WHAT THE TASK REQUIRES:
Look through the listing below for the line containing "html: <div> <span>∿</span>". Copy it and each line after it up to and including the line containing "left: 416px ->", exactly, leaving out pictures.

AVAILABLE RECORDS:
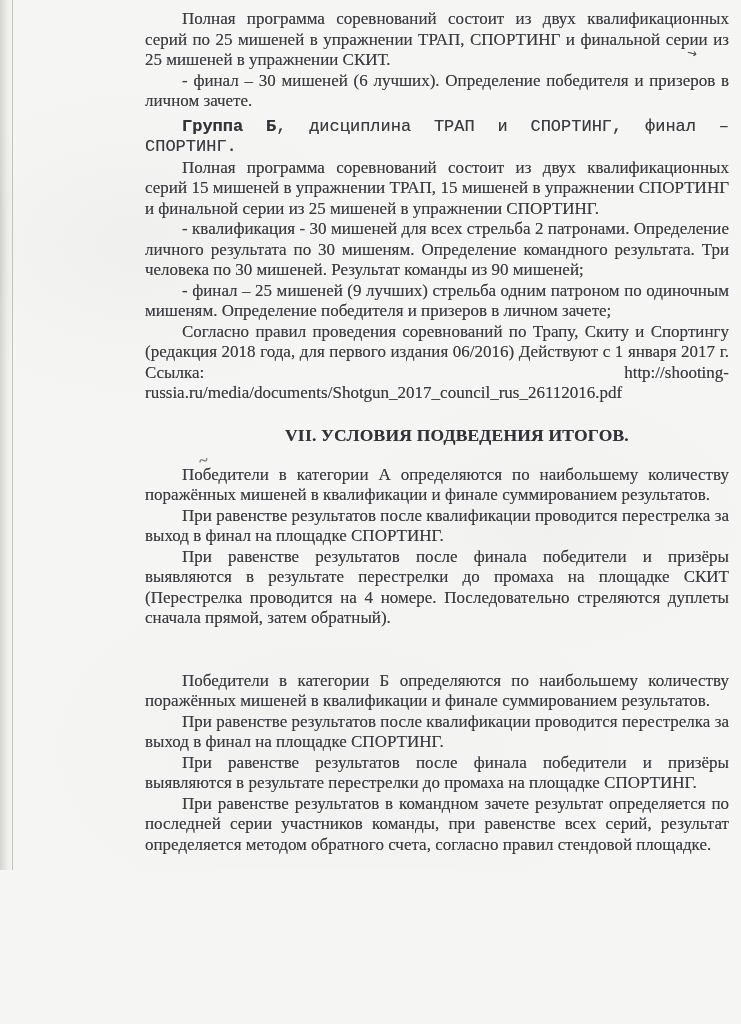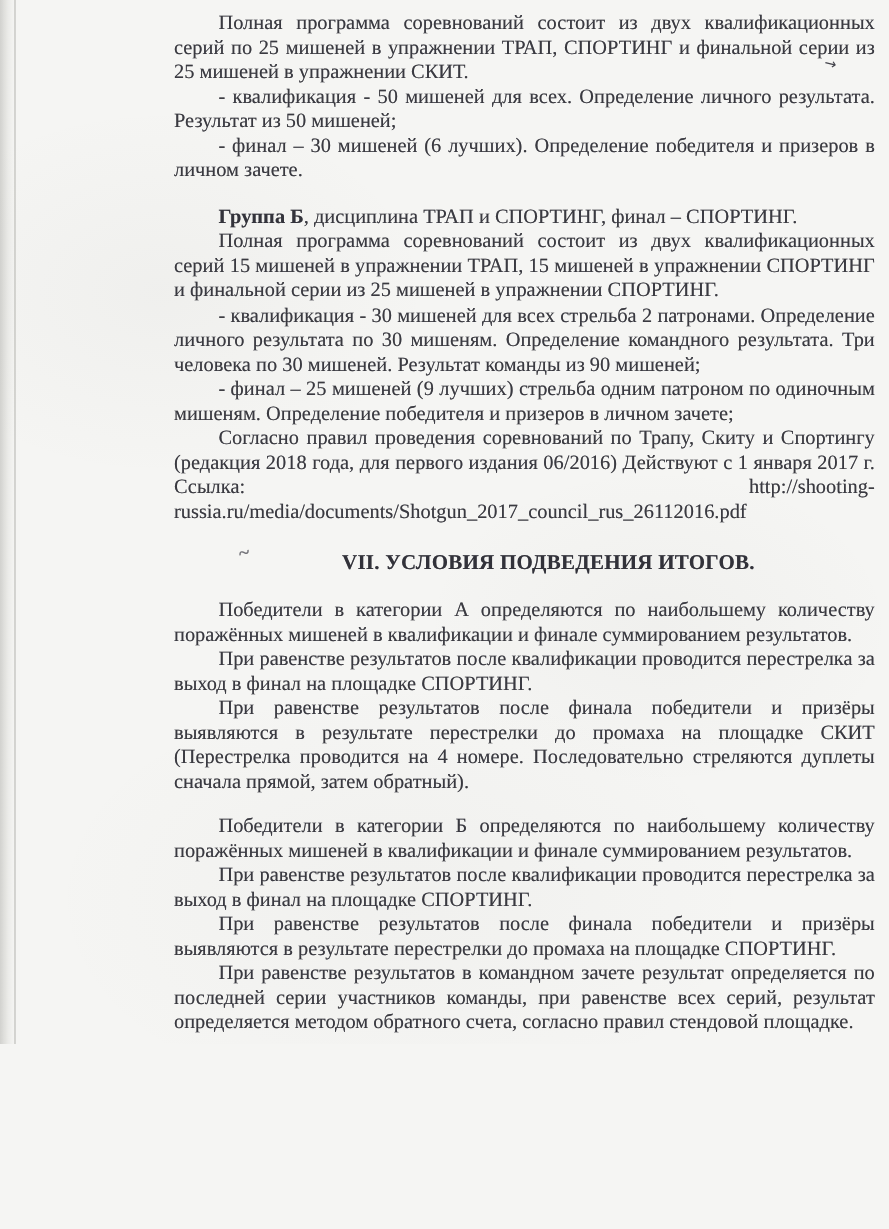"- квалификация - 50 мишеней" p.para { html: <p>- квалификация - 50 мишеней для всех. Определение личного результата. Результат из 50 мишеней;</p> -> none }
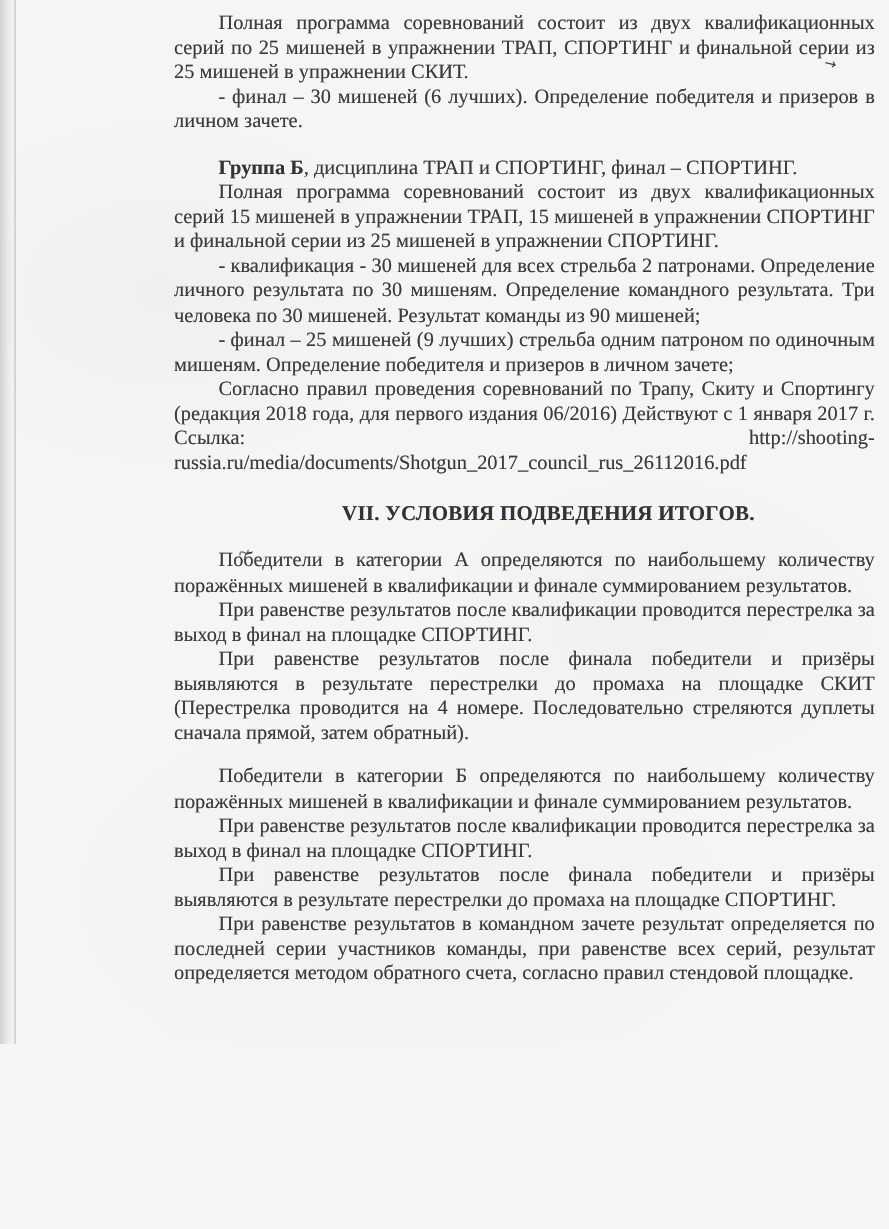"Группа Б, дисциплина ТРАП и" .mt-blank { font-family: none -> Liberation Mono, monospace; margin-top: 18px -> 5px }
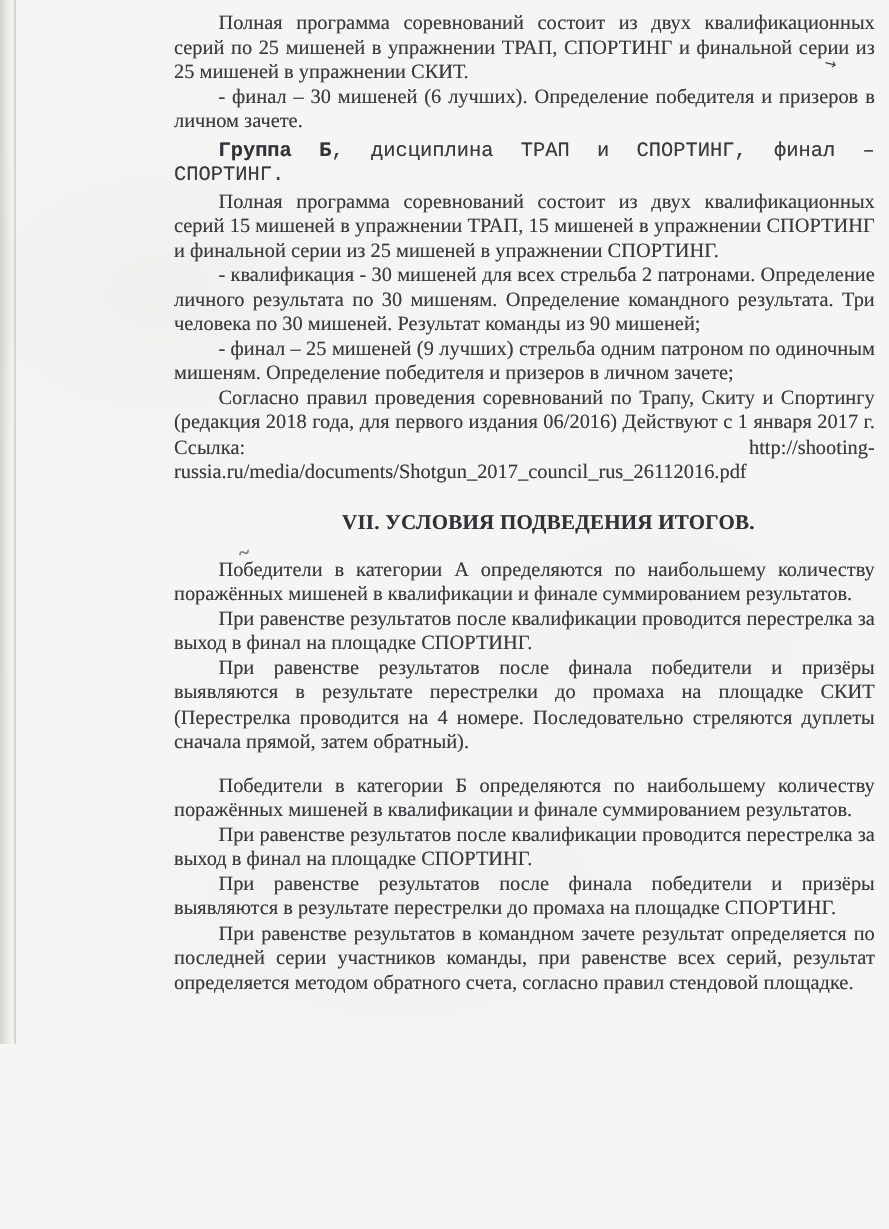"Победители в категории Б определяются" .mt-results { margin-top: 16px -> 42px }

---

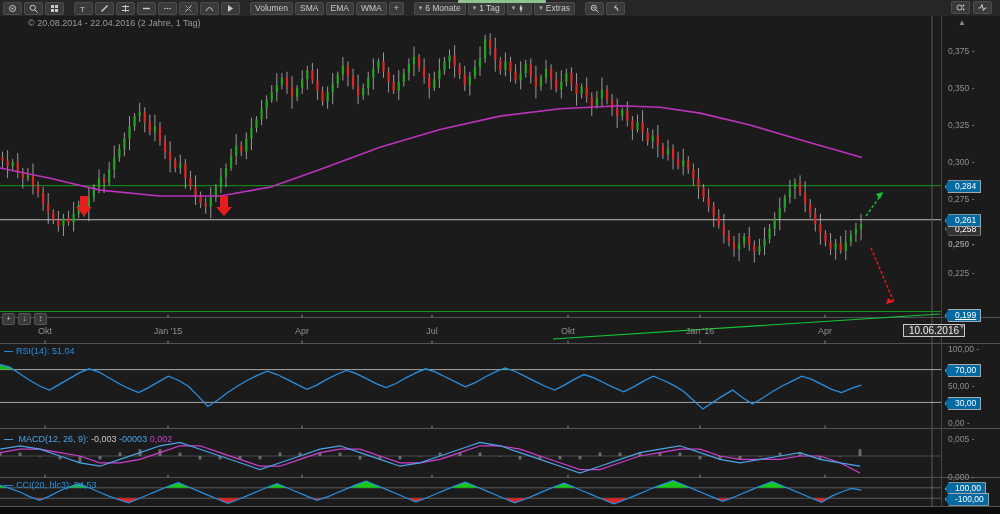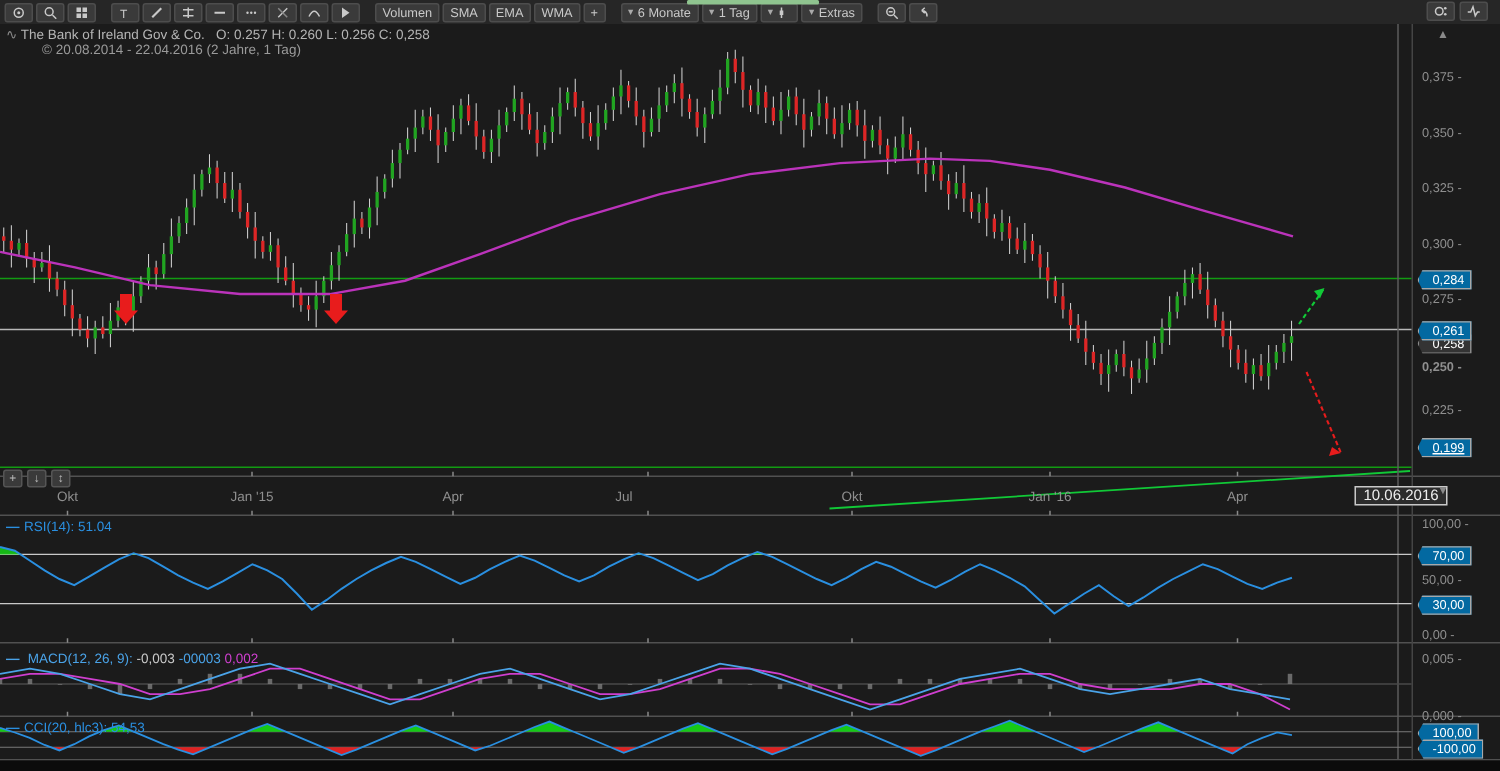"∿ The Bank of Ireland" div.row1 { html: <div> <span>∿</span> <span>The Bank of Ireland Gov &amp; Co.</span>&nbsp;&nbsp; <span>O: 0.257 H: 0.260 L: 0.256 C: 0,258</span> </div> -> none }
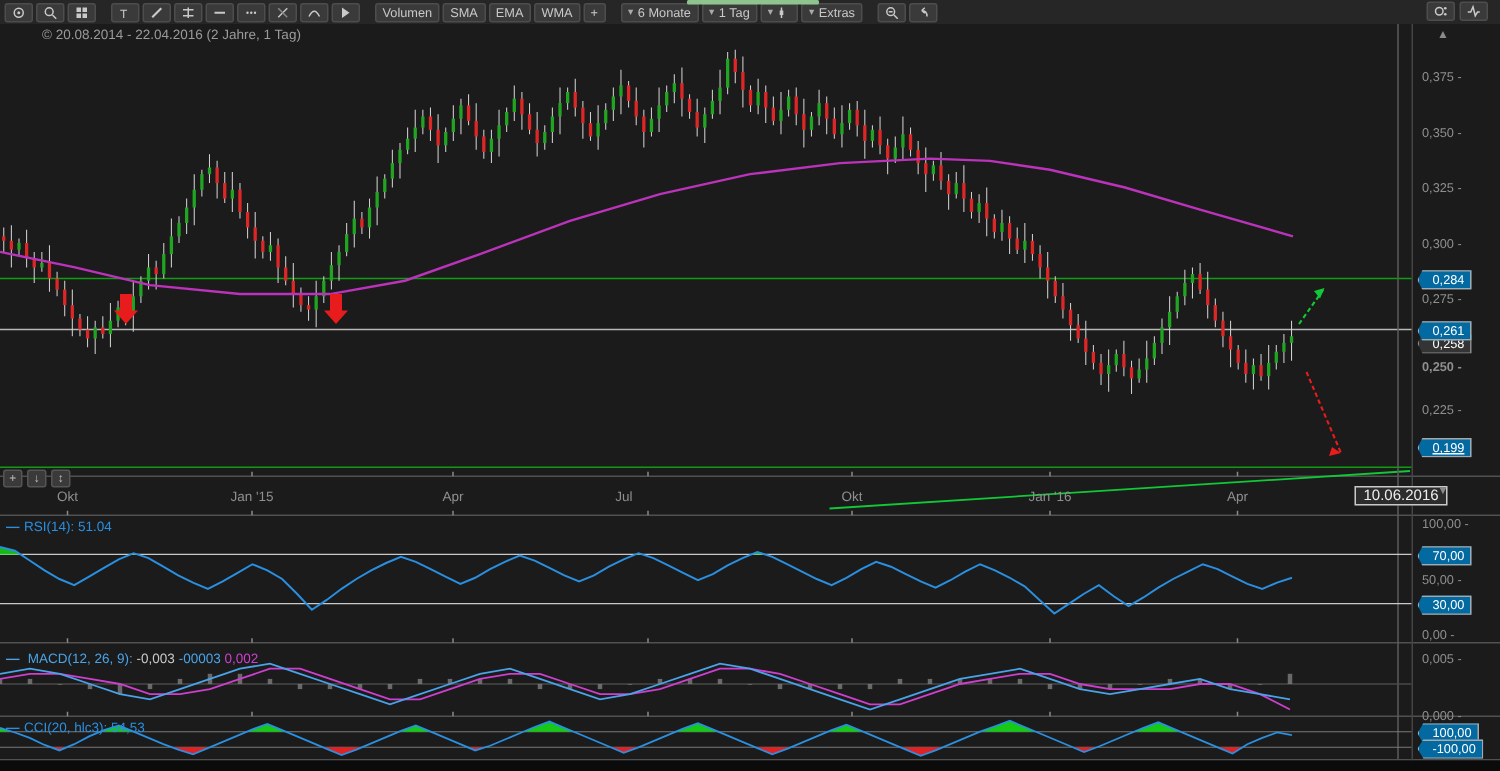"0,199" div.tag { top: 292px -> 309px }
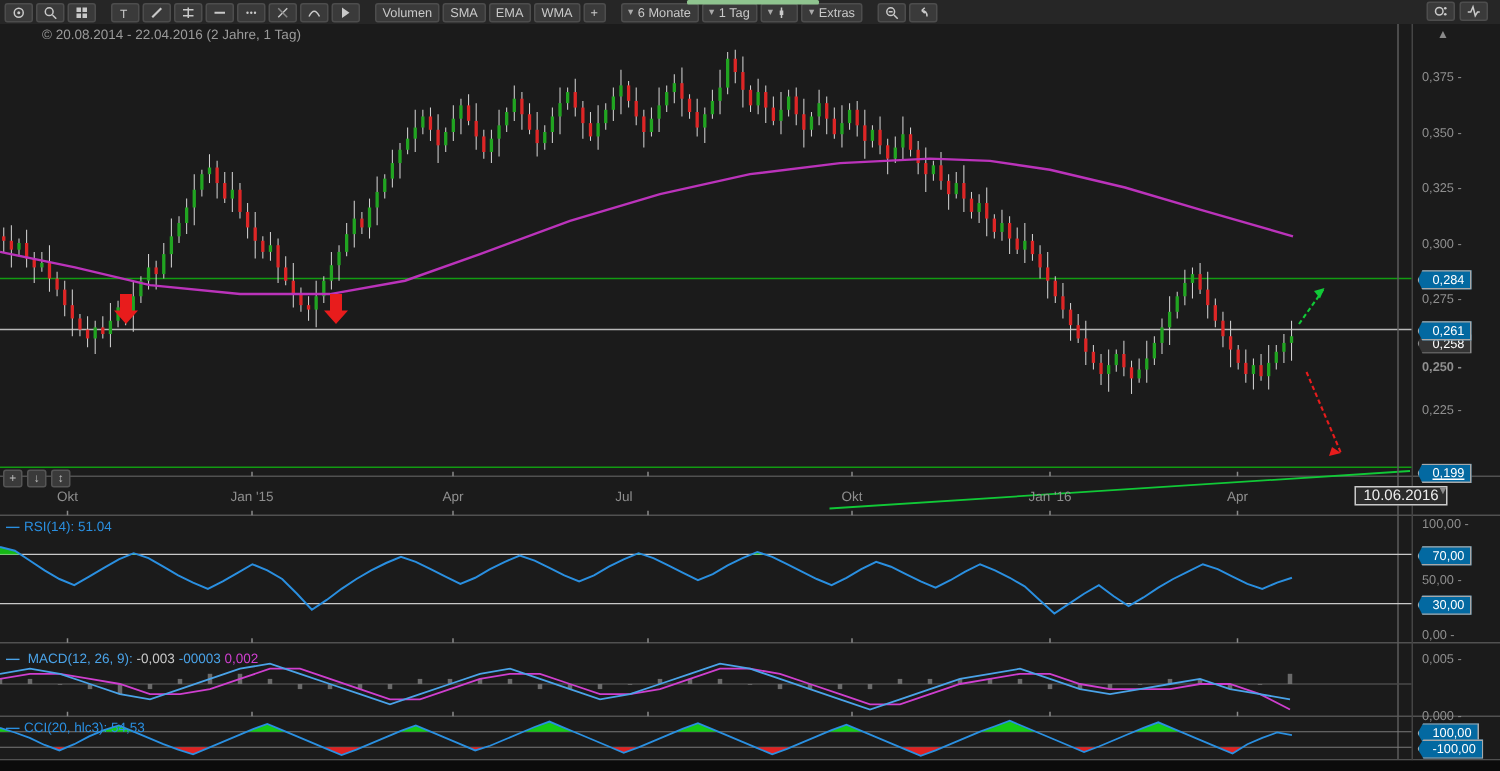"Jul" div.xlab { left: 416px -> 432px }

EXERCISE OUTPUT:
"∿ The Bank of Ireland" div.row1 { html: <div> <span>∿</span> <span>The Bank of Ireland Gov &amp; Co.</span>&nbsp;&nbsp; <span>O: 0.257 H: 0.260 L: 0.256 C: 0,258</span> </div> -> none }
"0,199" div.tag { top: 292px -> 309px }
"Jul" div.xlab { left: 416px -> 432px }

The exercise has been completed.